La sagesse, donc, se reconnaît au savoir, à l’agilité intellectuelle, mais aussi à la maîtrise de soi et à la capacité à faire face aux défis de la vie, en l’occurrence pour Salomon, aux défis d’une nation et d’une royauté naissantes. Mais la sagesse n’est-elle qu’une belle qualité humaine ? Au moment de devenir roi, Salomon fait un songe dans lequel Yahweh lui dit : « … parce que tu n’as pas demandé pour toi de longs jours, ni la richesse, ni la vie de tes ennemis, … mais le discernement du jugement, … je te donne un cœur sage et intelligent… et même ce que tu n’as pas demandé, je te le donne aussi… » (1 Rois 2, 11-12).
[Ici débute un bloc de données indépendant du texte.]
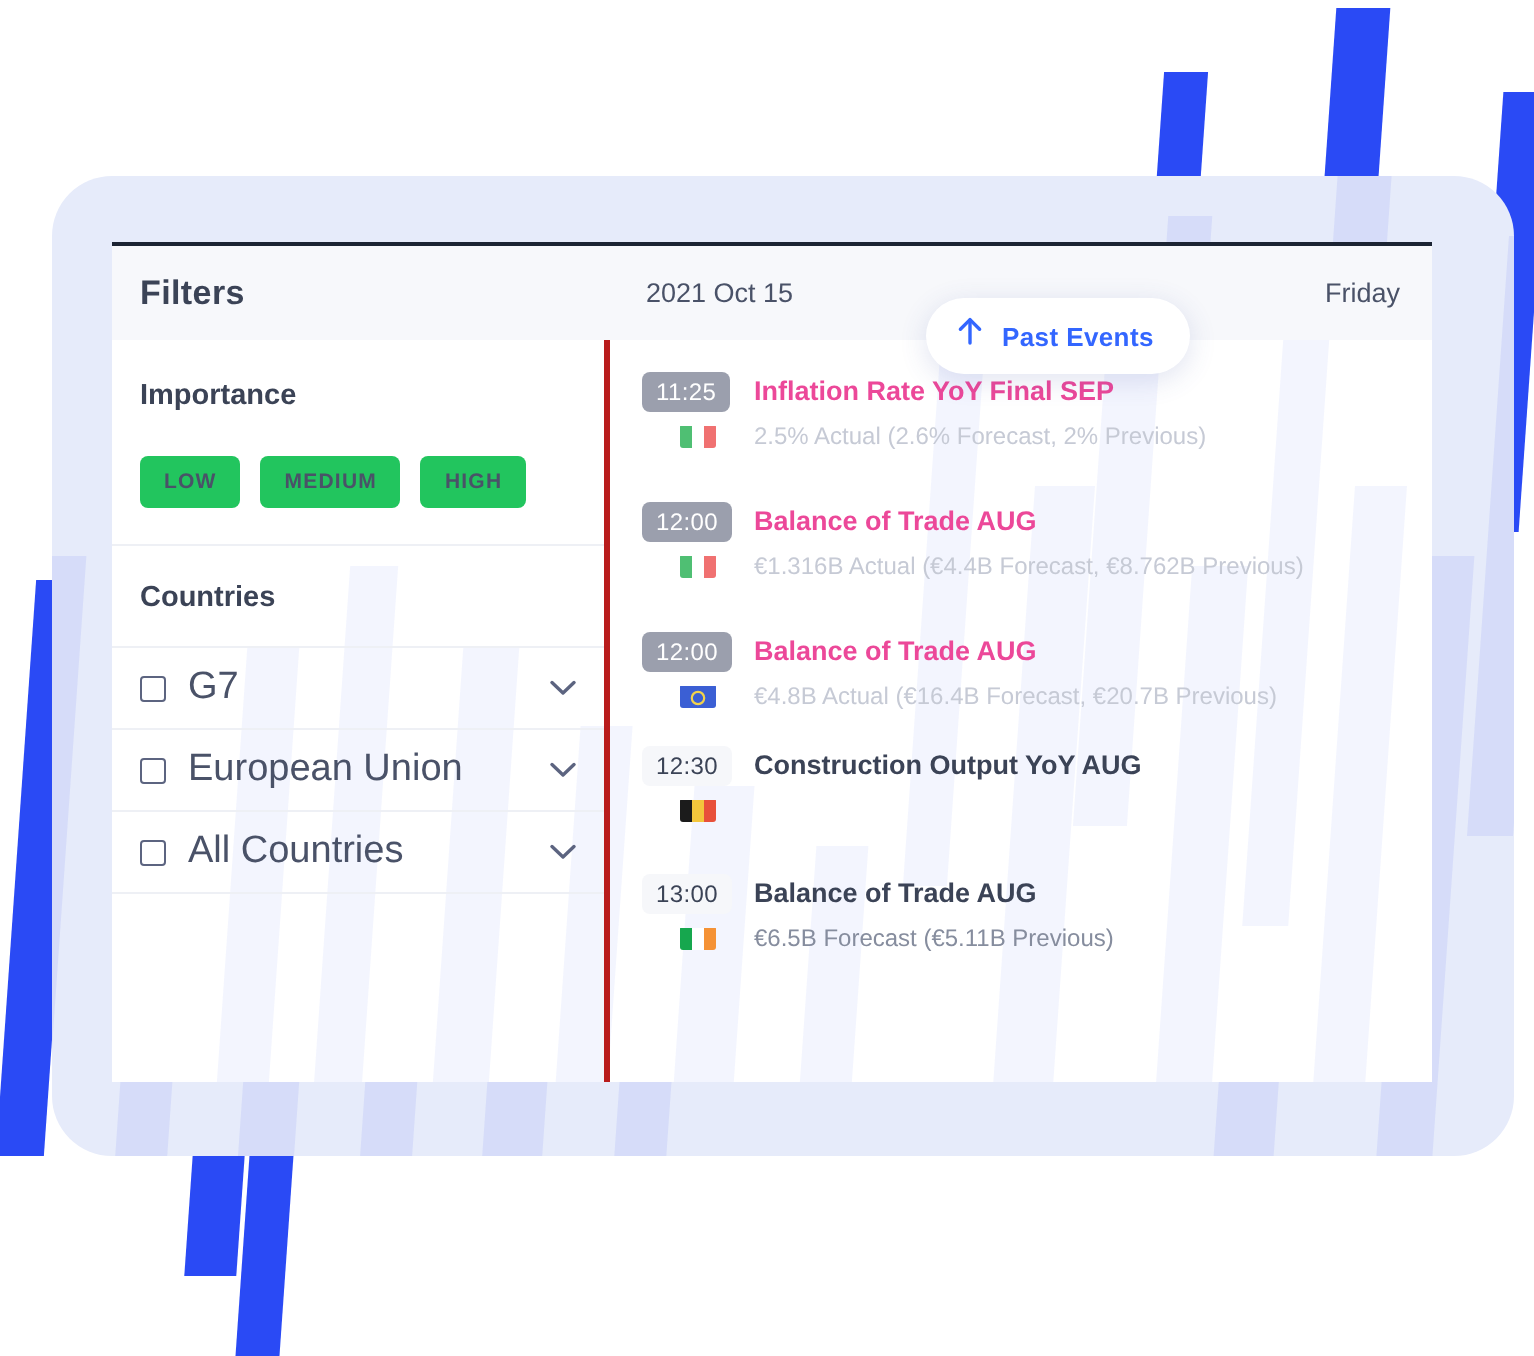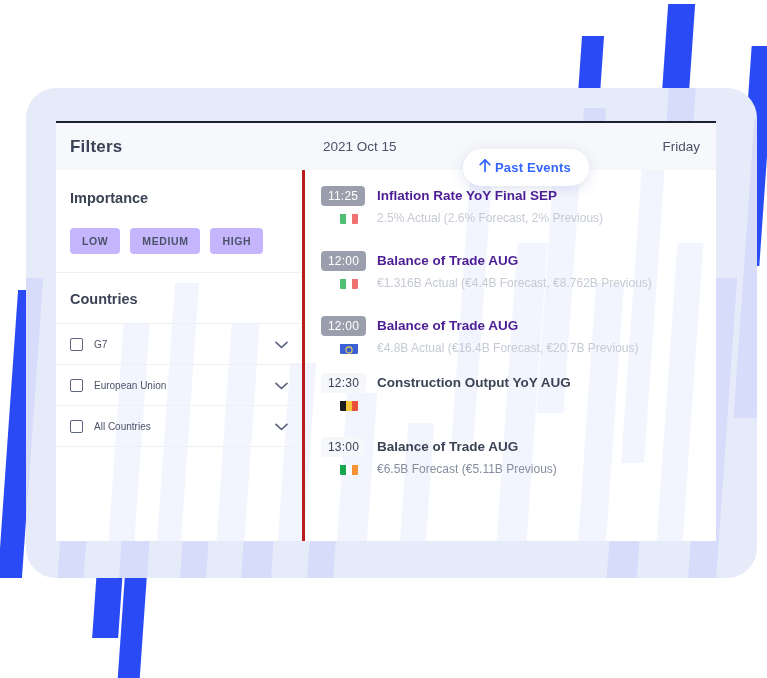"Past Events" .past-pill { gap: 3px -> 9px }
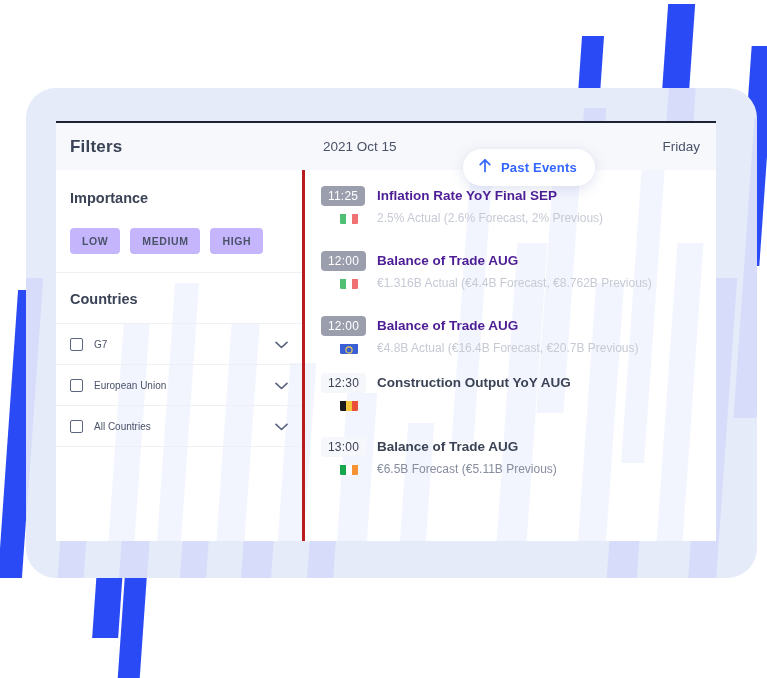"Inflation Rate YoY Final SEP" .ev-title.past { color: #4c1d95 -> #ec4899 }
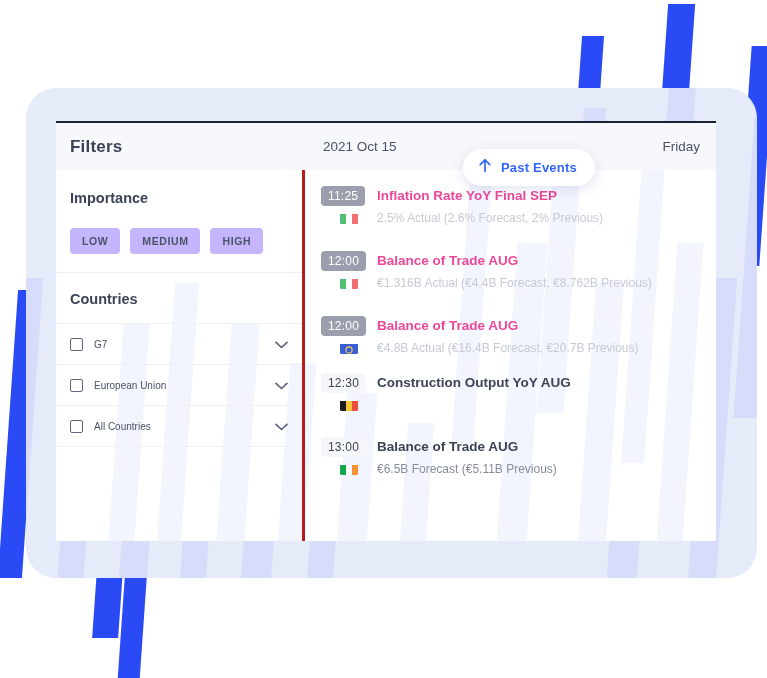"LOW" .imp-btn { background: #c4b5fd -> #22c55e }
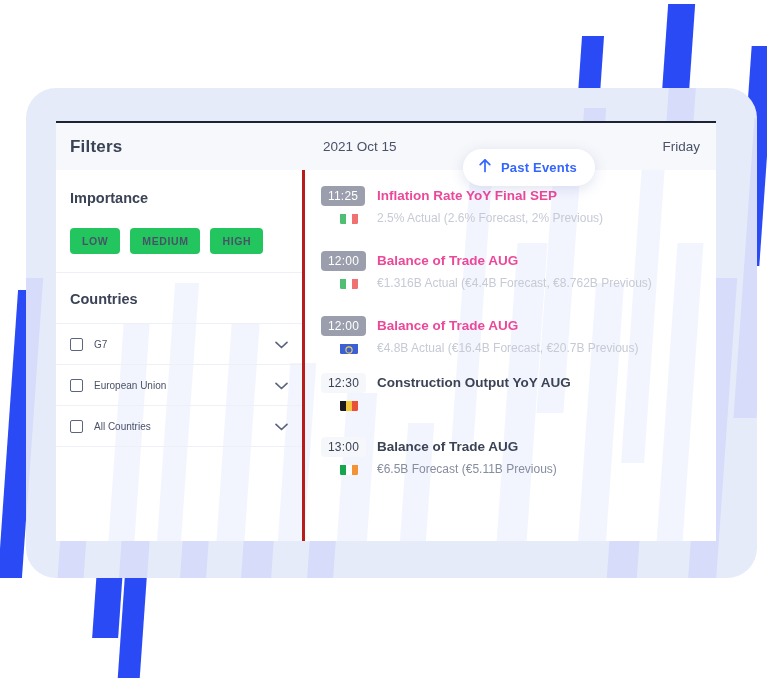"G7" .c-label { font-size: 10px -> 19px }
Le ‘‘ cœur ’’ est l’expression biblique pour ce qui, en l’homme, est au plus intime de la conscience. Nous dirions aujourd’hui ses facultés intuitives, celles qui permettent de dépasser les limitations ordinaires du mental. Tout en reconnaissant que la sagesse est au départ une parole d’homme, la Bible enseigne que la véritable sagesse est en Dieu et s’obtient par l’harmonisation avec le divin présent en nous, la reconnaissance de son action de chaque instant.
Nous en retenons que, pour devenir authentique, la sagesse doit accepter l’homme dans sa double dimension : corps et esprit, résident sur terre et promis aux cieux, limité et infini. Alors ce qui est seulement savoir et maîtrise peut devenir Connaissance des mystères de l’homme dans sa relation à Dieu, ce qui fera, comme le dit le livre de la Sagesse, les délices de son âme.
1 – La vie de Salomon apparaît dans les onze premiers chapitres du Livre des Rois. Dans la Bible, les livres suivants sont attribués à Salomon : le livre des Proverbes, le Cantique des cantiques, l’Ecclésiaste (Qohélet), les Psaumes de Salonon et parfois l’Ecclésiastique (le Siracide). Ces attributions sont largement pseudépigraphiques (ouvrages mis sous le nom et l’autorité d’un autre).